_WHAT TO PRODUCE_
Identify each line below containing the string "sans" and copy it.

Dataset entries
•••

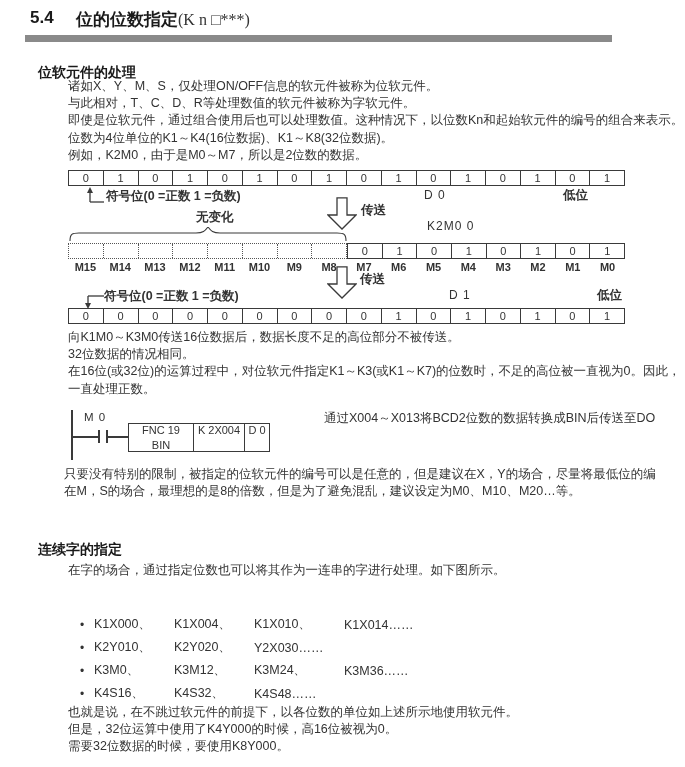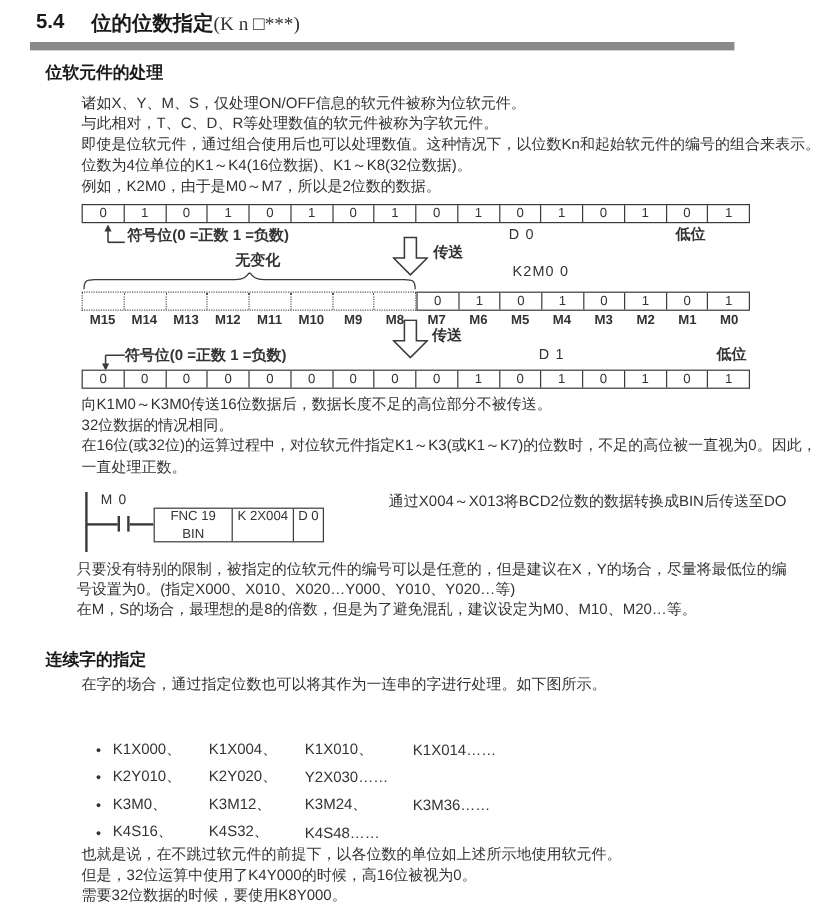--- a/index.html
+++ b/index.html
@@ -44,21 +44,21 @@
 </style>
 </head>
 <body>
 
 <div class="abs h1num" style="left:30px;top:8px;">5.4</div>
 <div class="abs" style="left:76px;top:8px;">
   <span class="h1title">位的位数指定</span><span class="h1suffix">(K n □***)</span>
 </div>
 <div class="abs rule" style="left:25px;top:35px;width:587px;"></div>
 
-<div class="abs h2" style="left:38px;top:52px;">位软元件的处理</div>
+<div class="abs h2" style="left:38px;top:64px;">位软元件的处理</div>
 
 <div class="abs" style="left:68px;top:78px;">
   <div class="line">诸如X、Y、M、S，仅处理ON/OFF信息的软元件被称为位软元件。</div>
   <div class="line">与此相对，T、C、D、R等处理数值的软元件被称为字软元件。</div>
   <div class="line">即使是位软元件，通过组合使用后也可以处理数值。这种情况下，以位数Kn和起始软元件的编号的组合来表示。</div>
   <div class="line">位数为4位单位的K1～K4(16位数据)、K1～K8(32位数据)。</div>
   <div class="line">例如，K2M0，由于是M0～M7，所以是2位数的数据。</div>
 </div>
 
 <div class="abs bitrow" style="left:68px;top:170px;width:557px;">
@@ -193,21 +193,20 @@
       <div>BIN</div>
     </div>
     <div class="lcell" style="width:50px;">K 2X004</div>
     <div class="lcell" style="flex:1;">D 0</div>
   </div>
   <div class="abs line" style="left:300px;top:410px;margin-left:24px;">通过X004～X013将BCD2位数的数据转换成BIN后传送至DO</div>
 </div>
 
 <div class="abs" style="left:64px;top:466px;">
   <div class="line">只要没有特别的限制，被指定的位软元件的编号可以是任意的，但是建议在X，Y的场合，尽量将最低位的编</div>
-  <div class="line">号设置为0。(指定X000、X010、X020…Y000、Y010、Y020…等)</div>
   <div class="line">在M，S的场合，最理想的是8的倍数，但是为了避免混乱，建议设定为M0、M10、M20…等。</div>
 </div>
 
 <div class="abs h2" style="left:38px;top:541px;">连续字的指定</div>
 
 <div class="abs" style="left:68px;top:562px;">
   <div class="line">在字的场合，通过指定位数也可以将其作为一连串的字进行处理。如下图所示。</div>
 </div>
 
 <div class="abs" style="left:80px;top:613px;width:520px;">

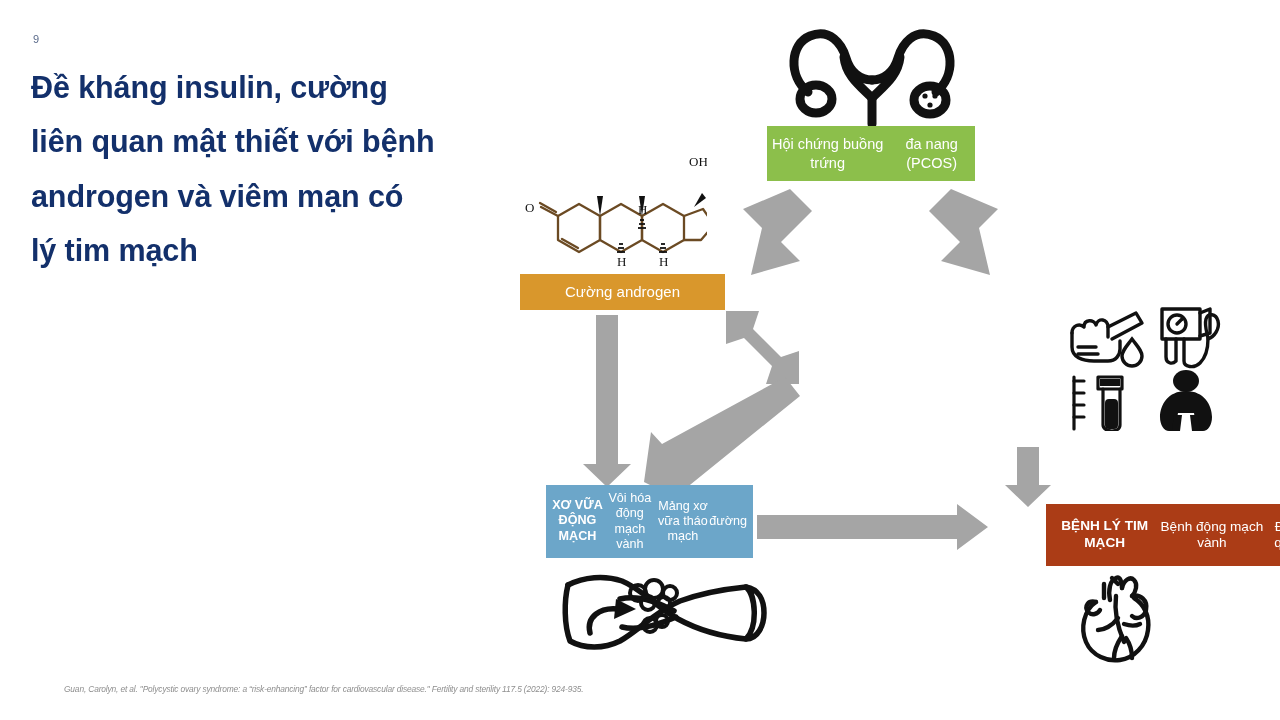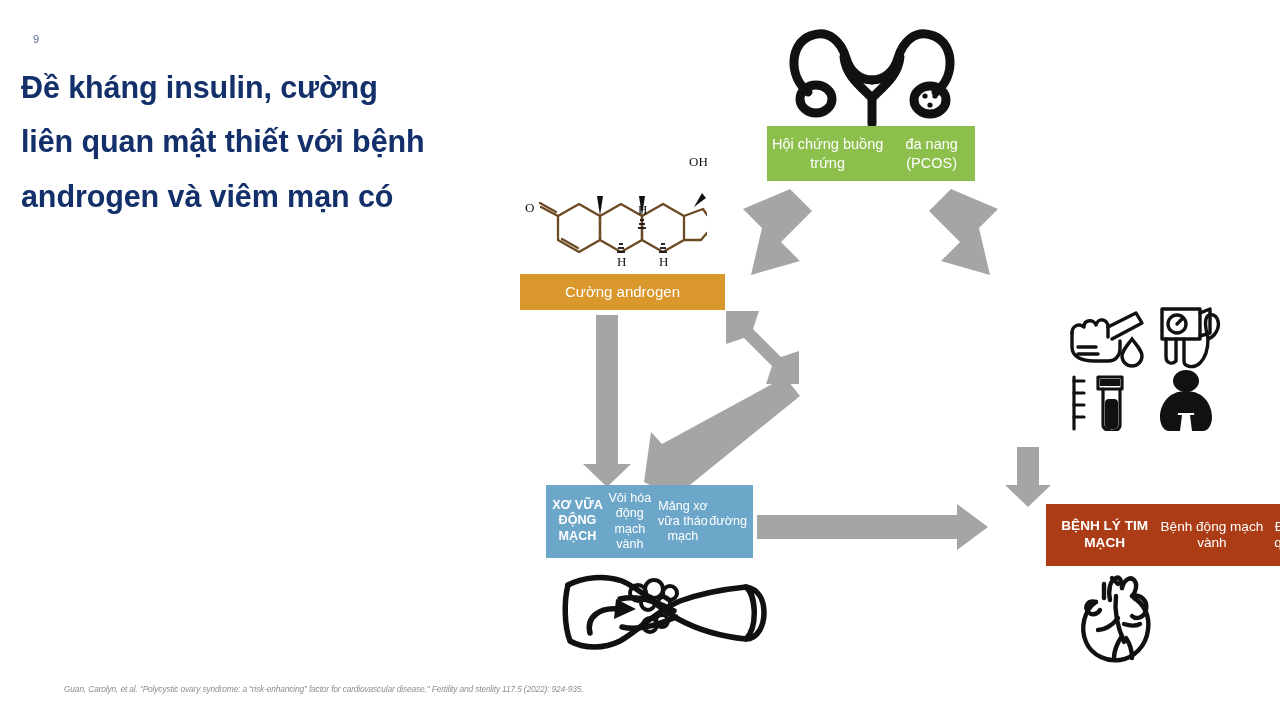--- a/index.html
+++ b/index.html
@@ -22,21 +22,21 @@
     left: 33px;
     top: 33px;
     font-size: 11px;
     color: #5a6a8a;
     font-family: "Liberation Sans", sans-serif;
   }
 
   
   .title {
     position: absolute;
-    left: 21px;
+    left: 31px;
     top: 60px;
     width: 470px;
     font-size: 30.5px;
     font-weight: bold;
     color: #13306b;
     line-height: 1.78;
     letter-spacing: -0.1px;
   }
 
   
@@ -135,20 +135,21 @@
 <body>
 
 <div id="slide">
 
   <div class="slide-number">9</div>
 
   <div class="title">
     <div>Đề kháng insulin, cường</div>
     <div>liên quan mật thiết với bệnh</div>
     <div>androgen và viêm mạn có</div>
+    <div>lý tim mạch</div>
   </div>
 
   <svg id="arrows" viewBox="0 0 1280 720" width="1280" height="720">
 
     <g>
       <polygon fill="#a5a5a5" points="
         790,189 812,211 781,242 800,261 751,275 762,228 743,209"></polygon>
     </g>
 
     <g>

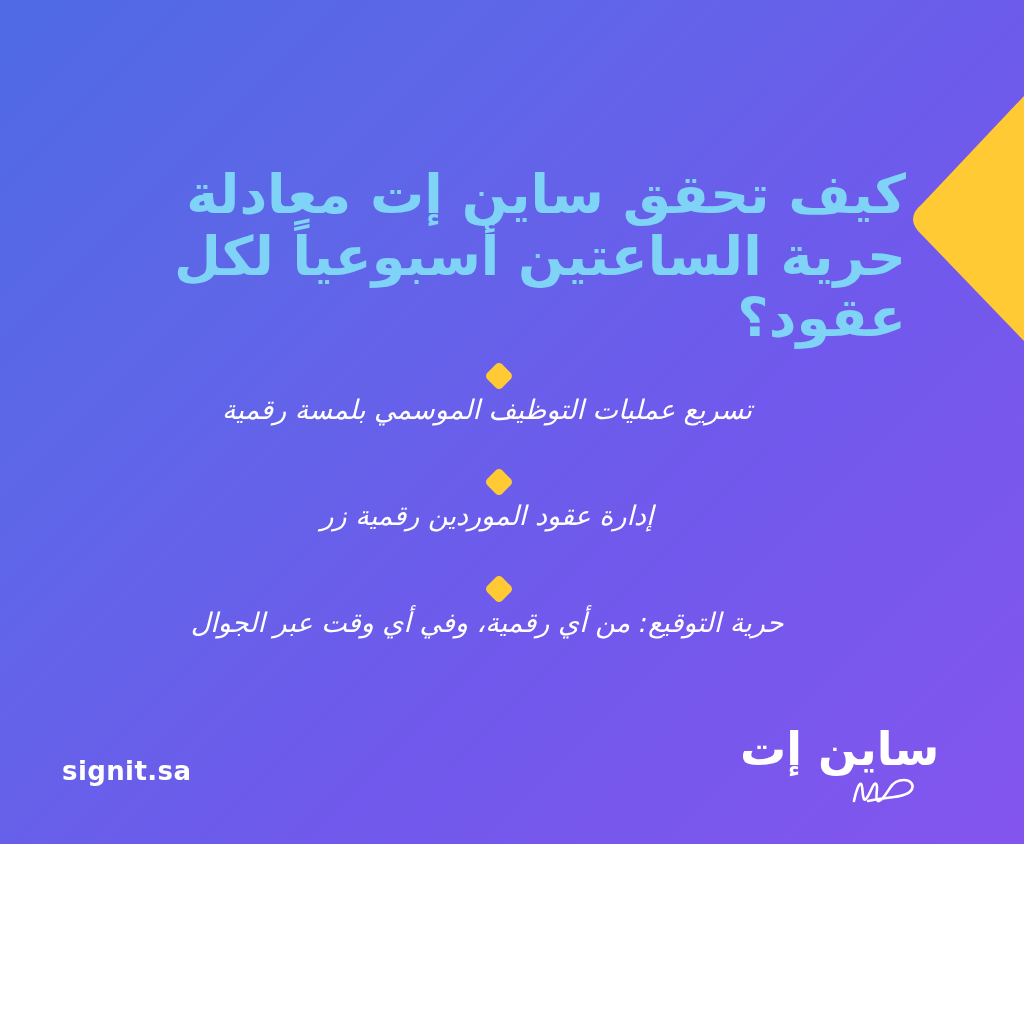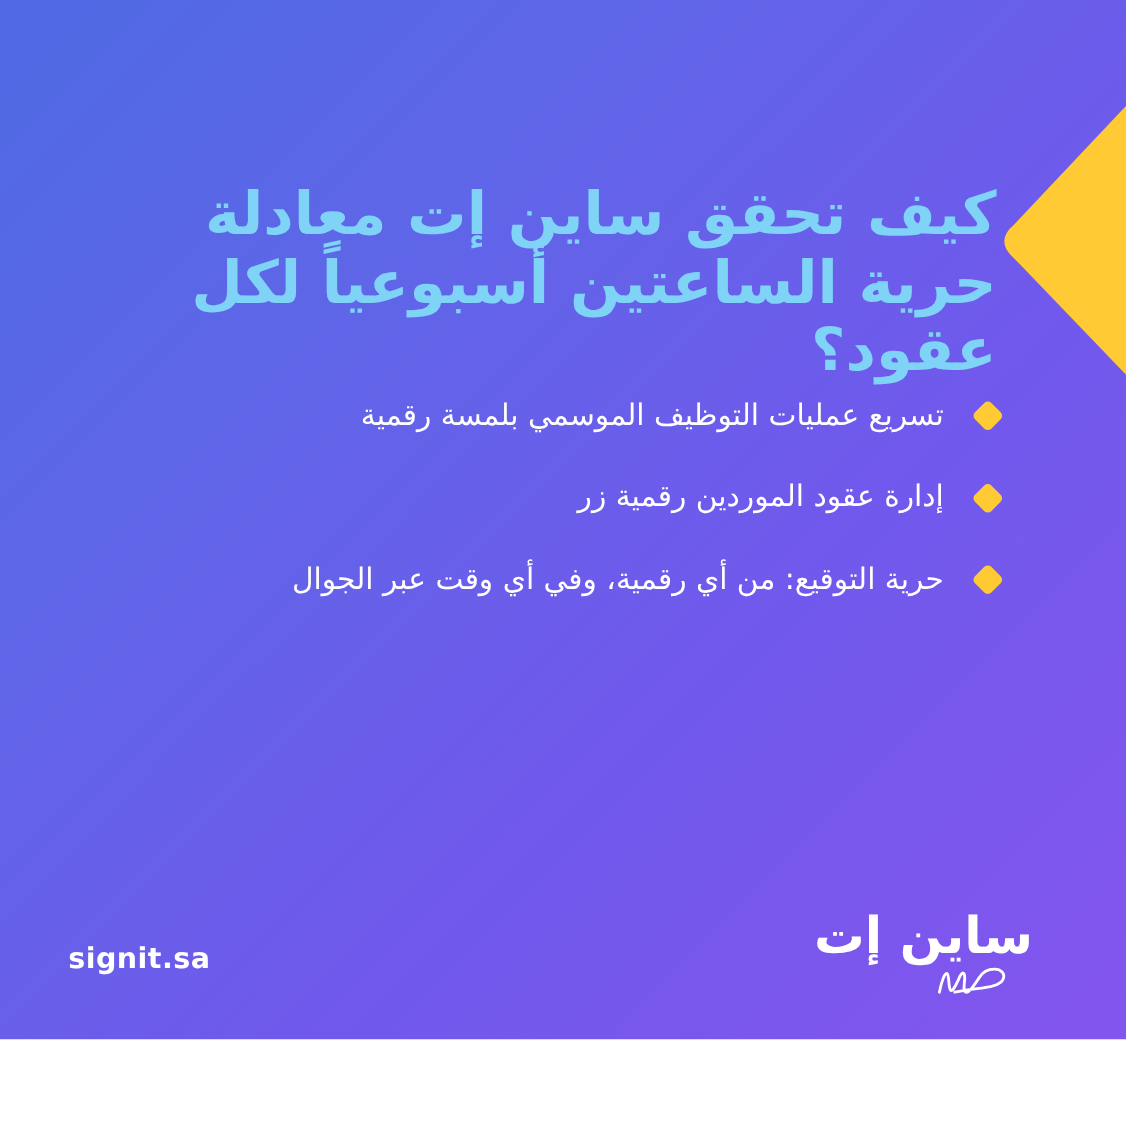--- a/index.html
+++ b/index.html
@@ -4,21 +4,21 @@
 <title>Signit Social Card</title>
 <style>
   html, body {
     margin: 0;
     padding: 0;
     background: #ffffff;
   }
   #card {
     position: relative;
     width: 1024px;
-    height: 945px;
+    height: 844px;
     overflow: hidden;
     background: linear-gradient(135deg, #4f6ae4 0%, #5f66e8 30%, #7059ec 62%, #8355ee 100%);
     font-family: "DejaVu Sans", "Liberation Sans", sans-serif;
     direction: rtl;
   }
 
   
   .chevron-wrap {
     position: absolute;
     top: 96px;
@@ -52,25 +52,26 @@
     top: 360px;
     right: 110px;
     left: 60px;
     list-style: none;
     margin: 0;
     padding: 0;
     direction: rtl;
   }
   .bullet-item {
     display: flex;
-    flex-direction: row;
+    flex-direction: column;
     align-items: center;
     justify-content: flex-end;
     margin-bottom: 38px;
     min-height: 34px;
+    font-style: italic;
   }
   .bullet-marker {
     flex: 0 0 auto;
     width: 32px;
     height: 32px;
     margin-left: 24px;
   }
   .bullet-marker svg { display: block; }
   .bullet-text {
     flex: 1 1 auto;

•••

_EXERCISE OUTPUT_
     font-family: "Liberation Sans", sans-serif;
     font-family: "DejaVu Sans", "Liberation Sans", sans-serif;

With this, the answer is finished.